DEAD-Box Proteins Can Completely Separate an RNA Duplex Using a Single ATP

• Published in: Proceedings of the National Academy of Sciences - PNAS Vol. 105; no. 51; pp. 20203 - 20208
• Main Authors: Chen, Yingfeng, Potratz, Jeffrey P., Tijerina, Pilar, Campo, Mark Del, Lambowitz, Alan M., Russell, Rick
• Format: Journal Article
• Language: English
• Published: United States National Academy of Sciences 23.12.2008; National Acad Sciences
• Subjects: Adenosine triphosphatase; Adenosine triphosphatases; Adenosine Triphosphate - metabolism; Biochemistry; Biological Sciences; Cell cycle; DEAD-box RNA Helicases - chemistry; DEAD-box RNA Helicases - physiology; DNA; Hydrolysis; Introns; Models, Chemical; Molecules; Nucleic Acid Conformation; Nucleotides; Oligonucleotides; Protein Conformation; Proteins; Ribonucleic acid; RNA; RNA, Double-Stranded - metabolism; Saccharomyces cerevisiae Proteins - physiology; Splicing
• ISSN: 0027-8424; 1091-6490
• DOI: 10.1073/pnas.0811075106

DEAD-box proteins are ubiquitous in RNA metabolism and use ATP to mediate RNA conformational changes. These proteins have been suggested to use a fundamentally different mechanism from the related DNA and RNA helicases, generating local strand separation while remaining tethered through additional interactions with structured RNAs and RNA-protein (RNP) complexes. Here, we provide a critical test of this model by measuring the number of ATP molecules hydrolyzed by DEAD-box proteins as they separate short RNA helices characteristic of structured RNAs (6-11 bp). We show that the DEAD-box protein CYT-19 can achieve complete strand separation using a single ATP, and that 2 related proteins, Mss116p and Ded1p, display similar behavior. Under some conditions, considerably <1 ATP is hydrolyzed per separation event, even though strand separation is strongly dependent on ATP and is not supported by the nucleotide analog AMP-PNP. Thus, ATP strongly enhances strand separation activity even without being hydrolyzed, most likely by eliciting or stabilizing a protein conformation that promotes strand separation, and AMP-PNP does not mimic ATP in this regard.
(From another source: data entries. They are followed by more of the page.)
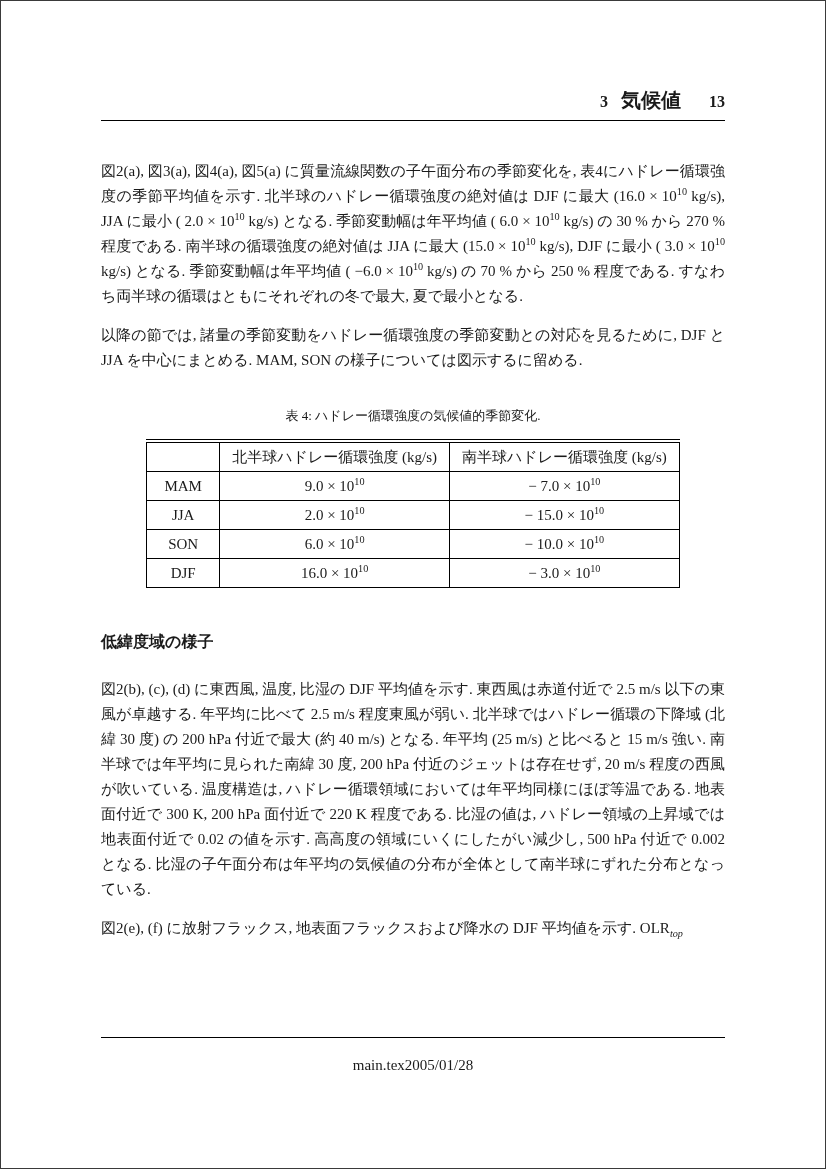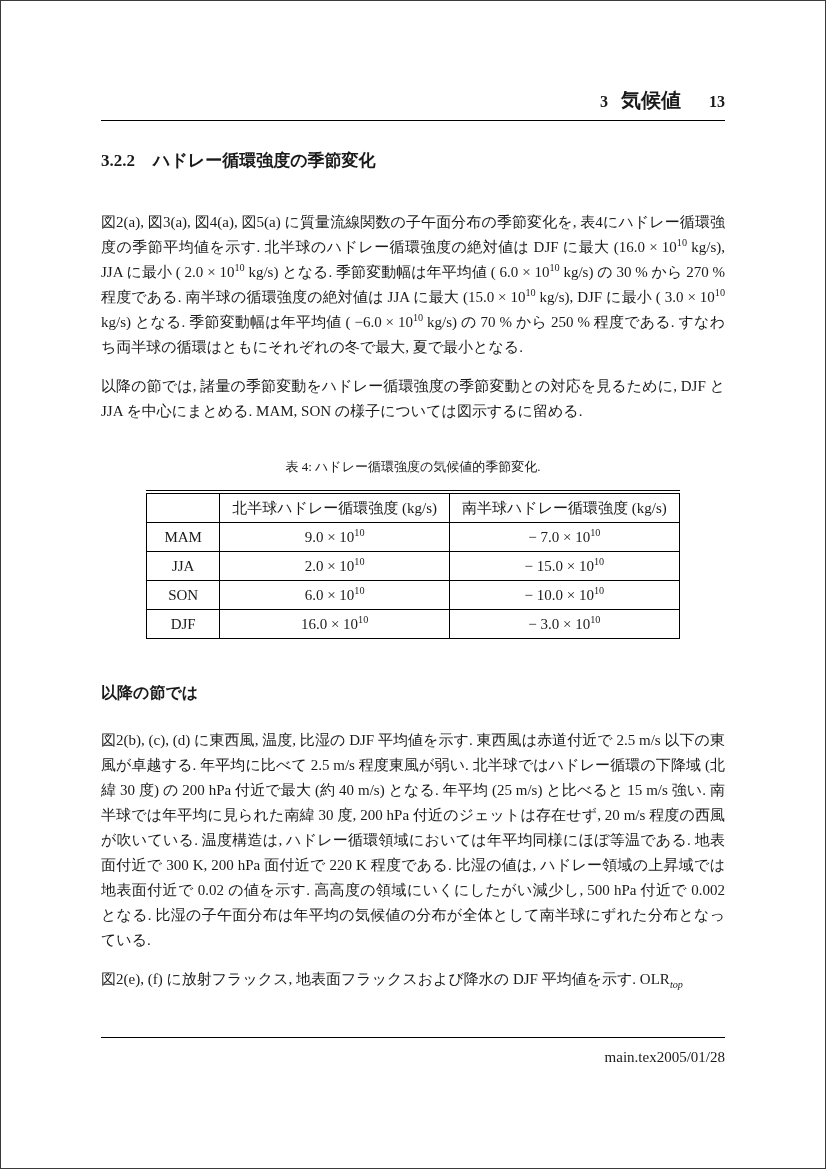--- a/index.html
+++ b/index.html
@@ -66,38 +66,37 @@
   table.t4 .rowlabel { min-width: 48px; }
   table.t4 .nh-col { min-width: 200px; }
   table.t4 .sh-col { min-width: 200px; text-align: center; }
 
   .sec-heading.s323 { margin-top: 56px; }
 
   
   .footer {
     position: absolute; left: 100px; right: 100px; top: 1036px;
     border-top: 1px solid #000;
-    padding-top: 11px;
-    display: flex; justify-content: flex-end;
+    padding-top: 19px;
+    display: flex; justify-content: center;
     font-size: 15px;
   }
 </style>
 </head>
 <body>
 
 <div class="page">
   <div class="content">
 
     <div class="header-row">
       <span class="running-number">3</span>
       <span class="running-title">気候値</span>
       <span class="page-number">13</span>
     </div>
 
-    <h2 class="sec-heading"><span class="sec-number">3.2.2</span><span class="sec-title">ハドレー循環強度の季節変化</span></h2>
 
     <p class="body first">図2(a), 図3(a), 図4(a), 図5(a) に質量流線関数の子午面分布の季節変化を, 表4にハドレー循環強度の季節平均値を示す. 北半球のハドレー循環強度の絶対値は DJF に最大 (16.0 × 10<sup>10</sup> kg/s), JJA に最小 ( 2.0 × 10<sup>10</sup> kg/s) となる. 季節変動幅は年平均値 ( 6.0 × 10<sup>10</sup> kg/s) の 30 % から 270 % 程度である. 南半球の循環強度の絶対値は JJA に最大 (15.0 × 10<sup>10</sup> kg/s), DJF に最小 ( 3.0 × 10<sup>10</sup> kg/s) となる. 季節変動幅は年平均値 ( −6.0 × 10<sup>10</sup> kg/s) の 70 % から 250 % 程度である. すなわち両半球の循環はともにそれぞれの冬で最大, 夏で最小となる.</p>
 
     <p class="body">以降の節では, 諸量の季節変動をハドレー循環強度の季節変動との対応を見るために, DJF と JJA を中心にまとめる. MAM, SON の様子については図示するに留める.</p>
 
     <div class="caption">表 4: ハドレー循環強度の気候値的季節変化.</div>
 
     <div class="table-wrap">
       <table class="t4">
         <thead>
@@ -126,21 +125,21 @@
           <tr>
             <td class="rowlabel">DJF</td>
             <td>16.0 × 10<sup>10</sup></td>
             <td>− 3.0 × 10<sup>10</sup></td>
           </tr>
         </tbody>
       </table>
     </div>
 
 
-    <h3 class="sub-heading">以降の節では</h3>
+    <h3 class="sub-heading">低緯度域の様子</h3>
 
     <p class="body para3">図2(b), (c), (d) に東西風, 温度, 比湿の DJF 平均値を示す. 東西風は赤道付近で 2.5 m/s 以下の東風が卓越する. 年平均に比べて 2.5 m/s 程度東風が弱い. 北半球ではハドレー循環の下降域 (北緯 30 度) の 200 hPa 付近で最大 (約 40 m/s) となる. 年平均 (25 m/s) と比べると 15 m/s 強い. 南半球では年平均に見られた南緯 30 度, 200 hPa 付近のジェットは存在せず, 20 m/s 程度の西風が吹いている. 温度構造は, ハドレー循環領域においては年平均同様にほぼ等温である. 地表面付近で 300 K, 200 hPa 面付近で 220 K 程度である. 比湿の値は, ハドレー領域の上昇域では地表面付近で 0.02 の値を示す. 高高度の領域にいくにしたがい減少し, 500 hPa 付近で 0.002 となる. 比湿の子午面分布は年平均の気候値の分布が全体として南半球にずれた分布となっている.</p>
 
     <p class="body">図2(e), (f) に放射フラックス, 地表面フラックスおよび降水の DJF 平均値を示す. OLR<sub>top</sub></p>
 
   </div>
 
   <div class="footer">
     <span>main.tex</span>
     <span>2005/01/28</span>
Together, our results show that DEAD-box proteins can disrupt short duplexes by using a single cycle of ATP-dependent conformational changes, strongly supporting and extending models in which DEAD-box proteins perform local rearrangements while remaining tethered to their target RNAs or RNP complexes. This mechanism may underlie the functions of DEAD-box proteins by allowing them to generate local rearrangements without disrupting the global structures of their targets.